In 1971, Knoll showed that selegiline selectively inhibits the B-isoform of monoamine
oxidase (MAO-B) and proposed that it is unlikely to cause the infamous "cheese effect"
that plagues non-selective MAO inhibitors. A few years later, two Parkinson's researchers
based in Vienna, Peter Riederer and Walther Birkmayer, realized that selegiline could be
useful in Parkinson's disease. One of their colleagues, Moussa Youdim, visited Knoll in
Budapest and took selegiline from him to Vienna. In 1975, the Birkmayer's group
published the first paper on the effect of selegiline in Parkinson's disease. [2][3]
In 1967, a Hungarian psychiatrist Ervin Varga observed that racemic deprenyl given in
large doses has an antidepressant action.[4] This study was largely forgotten until the
2000s when Sommerset Pharmaceuticals developed selegiline patch for depression.

Uses
The main use of selegiline is in the treatment of Parkinson's disease. It can be used on its
own or in a combination with another agent, most often L-DOPA.[5] For the newly
diagnosed Parkinson's patients, selegiline appears to slow the progression of the disease.
It delays the time point when the L-DOPA (levodopa) treatment becomes necessary from
10-12 to 18 months.[6] The idea behind adding selegiline to levodopa is to decrease the
dose of levodopa and thus reduce the motor complications of levodopa therapy.[7]
Comparisons of patients on levodopa + placebo vs levodopa + selegiline showed that
selegiline allowed to reduce the dose of levodopa by about 40%. Selegiline + levodopa
also delayed the time point when the levodopa dose had to be increased from 2.6 to 4.9
years.[6] As a result there were fewer motor complications in selegiline groups.[7] In one
trial, selegiline + levodopa completely halted the progress of Parkinson's disease over 14
months, while in the placebo + levodopa group the deterioration of the patients' condition
continued. However, the interpretation of this trial as proving neuroprotective action of
selegiline has been questioned.[6]

As of February 28, 2006, selegiline has also been approved by the Food and Drug
Administration (FDA) to treat major depression using a transdermal patch (Emsam
Patch).[8] Selegiline is also used (at extremely high dosages relative to humans) in
veterinary medicine to treat the symptoms of Cushing's disease and so-called "cognitive
dysfunction" in dogs.[9] As of June 26, 2006, a selegiline transdermal patch is being tested
for its effectiveness in treating ADHD.[10]

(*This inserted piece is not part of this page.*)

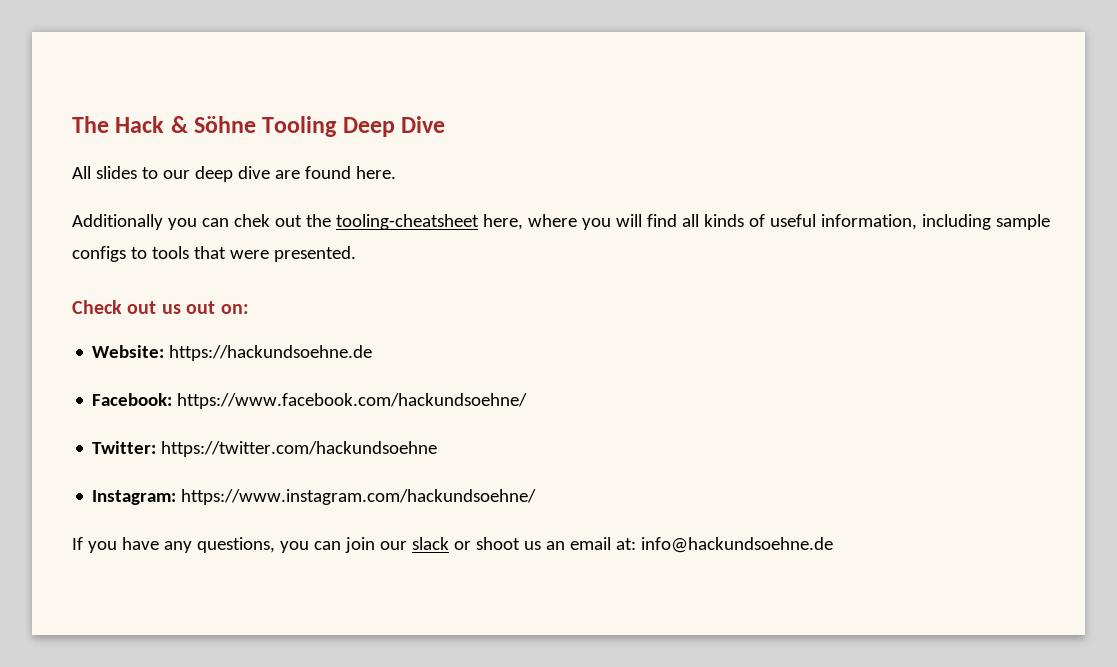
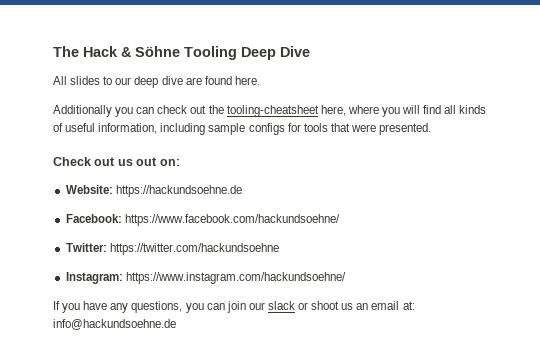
[233,214,270,227] chek -> [157,105,188,114] check
[130,247,147,259] to -> [287,123,301,132] for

Several clinical studies are currently underway to evaluate Selegiline's effectiveness in


helping people stop smoking tobacco or marijuana.[11][12]

Side effects
Due to the primary metabolites of L-amphetamine and L-methamphetamine, Selegiline
shares many side effects seen with these sympathomimetic stimulants. Minor side effects
such as dizziness, dry mouth, difficulty falling or staying asleep, muscle pain, rash,
nausea and constipation have been seen. More serious side effects such as severe
headache, tachycardia, arrhythmia, hallucinations, chorea, or difficulty breathing should
be investigated by health professionals immediately. [13]

Pharmacokinetics

Selegiline has a low oral bioavailability.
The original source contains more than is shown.